**Work instructions:** Take each line of the data that contains the string "fill" and copy it.

[Data provided — start]

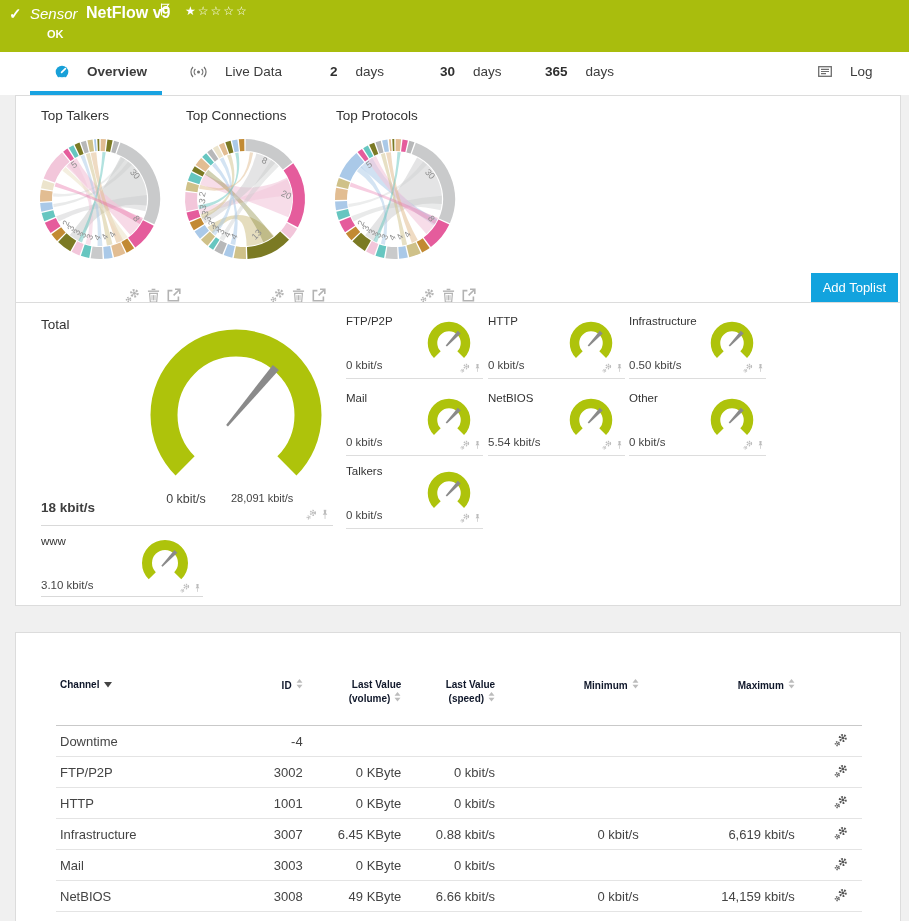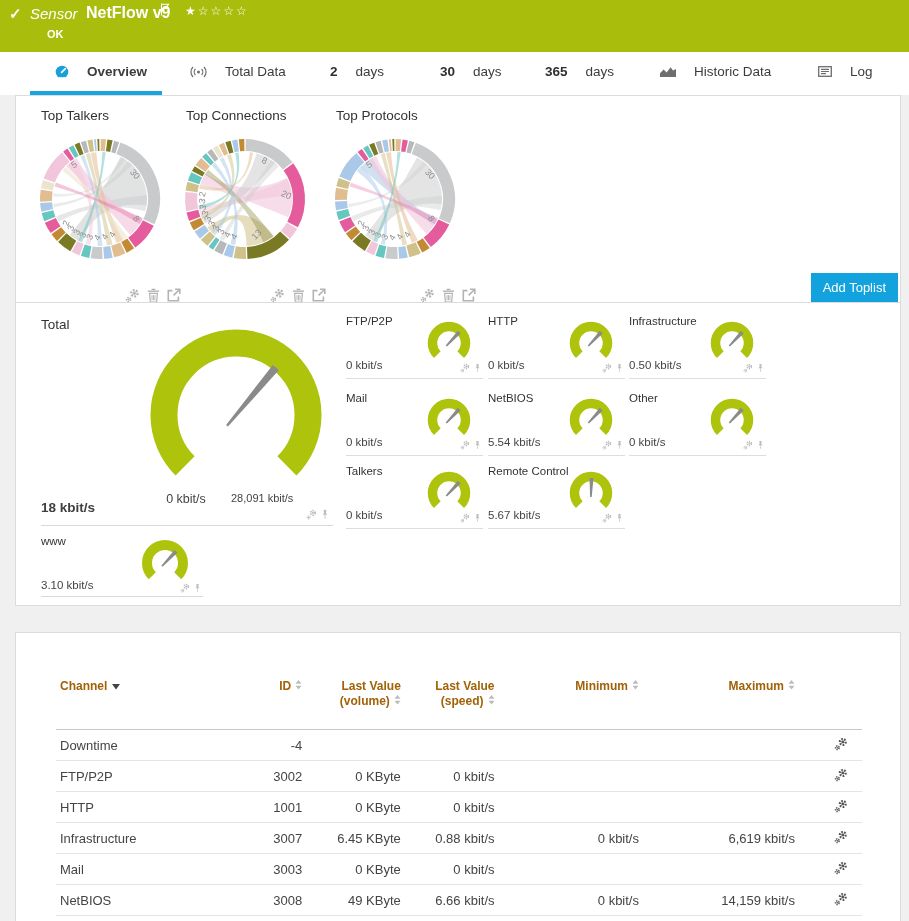--- a/index.html
+++ b/index.html
@@ -47,21 +47,21 @@
   .gcell{position:absolute;width:137px;height:65px;border-bottom:1px solid #ddd;}
   .gcell .glabel{position:absolute;left:0;top:2px;font-size:11.5px;color:#333;}
   .gcell .gvalue{position:absolute;left:0;top:46px;font-size:11.5px;color:#444;}
   .gcell svg.gg{position:absolute;right:10px;top:6px;}
   .gcell .gicons{position:absolute;right:2px;top:50px;}
   #www-cell{left:25px;top:230px;width:162px;height:63px;border-bottom:1px solid #d9d9d9;}
   #www-cell svg.gg{right:12px;top:4px;}
   
   .tblwrap{position:absolute;left:40px;top:40px;width:806px;}
   table{border-collapse:collapse;width:806px;font-size:13px;color:#444;}
-  th{font-size:12px;color:#a16207;font-weight:bold;text-align:right;vertical-align:top;
+  th{font-size:10px;color:#0f172a;font-weight:bold;text-align:right;vertical-align:top;
      padding:6px 4px 20px 4px;line-height:1.25;}
   th.ch{text-align:left;}
   thead tr{border-bottom:1px solid #c9c9c9;}
   tbody tr{border-bottom:1px solid #e4e4e4;height:31px;}
   td{padding:4px;text-align:right;white-space:nowrap;}
   td.ch{text-align:left;}
   td.gear{color:#555;width:50px;text-align:right;padding-right:14px;}
   .sorticon{display:inline-block;margin-left:4px;color:#bcbcbc;}
   .caret{display:inline-block;margin-left:5px;color:#444;}
   .icon-use{display:inline-flex;vertical-align:middle;}
@@ -147,41 +147,33 @@
           </svg>
         </span>
         <span>Overview</span>
       </div>
       <div class="tab" style="left: 190px;">
         <span class="ticon">
           <svg width="17" height="12" viewBox="0 0 17 12">
             <use href="#sym-livetab"></use>
           </svg>
         </span>
-        <span>Total Data</span>
+        <span>Live Data</span>
       </div>
       <div class="tab" style="left: 330px;">
         <span class="num">2</span>
         <span>days</span>
       </div>
       <div class="tab" style="left: 440px;">
         <span class="num">30</span>
         <span>days</span>
       </div>
       <div class="tab" style="left: 545px;">
         <span class="num">365</span>
         <span>days</span>
-      </div>
-      <div class="tab" style="left: 660px;">
-        <span class="ticon">
-          <svg width="16" height="11" viewBox="0 0 16 11">
-            <use href="#sym-histtab"></use>
-          </svg>
-        </span>
-        <span>Historic Data</span>
       </div>
       <div class="tab" style="left: 818px;">
         <span class="ticon">
           <svg width="14" height="11" viewBox="0 0 14 11">
             <use href="#sym-logtab"></use>
           </svg>
         </span>
         <span>Log</span>
       </div>
     </div>
@@ -578,40 +570,20 @@
               <use href="#sym-gear2"></use>
             </svg>
           </span>
           <span class="icon-use">
             <svg width="7" height="10" viewBox="0 0 12 16">
               <use href="#sym-pin"></use>
             </svg>
           </span>
         </div>
       </div>
-      <div class="gcell" style="left: 472px; top: 160px;">
-        <div class="glabel">Remote Control</div>
-        <svg class="gg" width="48" height="48" viewBox="0 0 48 48">
-          <path d="M 12.33 35.67 A 16.5 16.5 0 1 1 35.67 35.67" stroke="#aec30b" stroke-width="9.5" fill="none"></path>
-          <polygon points="26.5,9.1 22.5,8.9 23.1,28.0 24.7,28.0" fill="#8a8a8a"></polygon>
-        </svg>
-        <div class="gvalue">5.67 kbit/s</div>
-        <div class="cellicons gicons">
-          <span class="icon-use">
-            <svg width="10" height="10" viewBox="0 0 16 16">
-              <use href="#sym-gear2"></use>
-            </svg>
-          </span>
-          <span class="icon-use">
-            <svg width="7" height="10" viewBox="0 0 12 16">
-              <use href="#sym-pin"></use>
-            </svg>
-          </span>
-        </div>
-      </div>
     </div>
 
   <div class="panel" id="panel-table">
     <div class="tblwrap">
       <table>
         <thead id="thead">
             <tr>
               <th class="ch" style="width:175px">Channel<span class="caret"><svg width="8" height="6" viewBox="0 0 8 6">
                     <use href="#sym-caret"></use>
                   </svg></span></th>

[Data provided — finish]

**Exercise solution:**
-          <path d="M 12.33 35.67 A 16.5 16.5 0 1 1 35.67 35.67" stroke="#aec30b" stroke-width="9.5" fill="none"></path>
-          <polygon points="26.5,9.1 22.5,8.9 23.1,28.0 24.7,28.0" fill="#8a8a8a"></polygon>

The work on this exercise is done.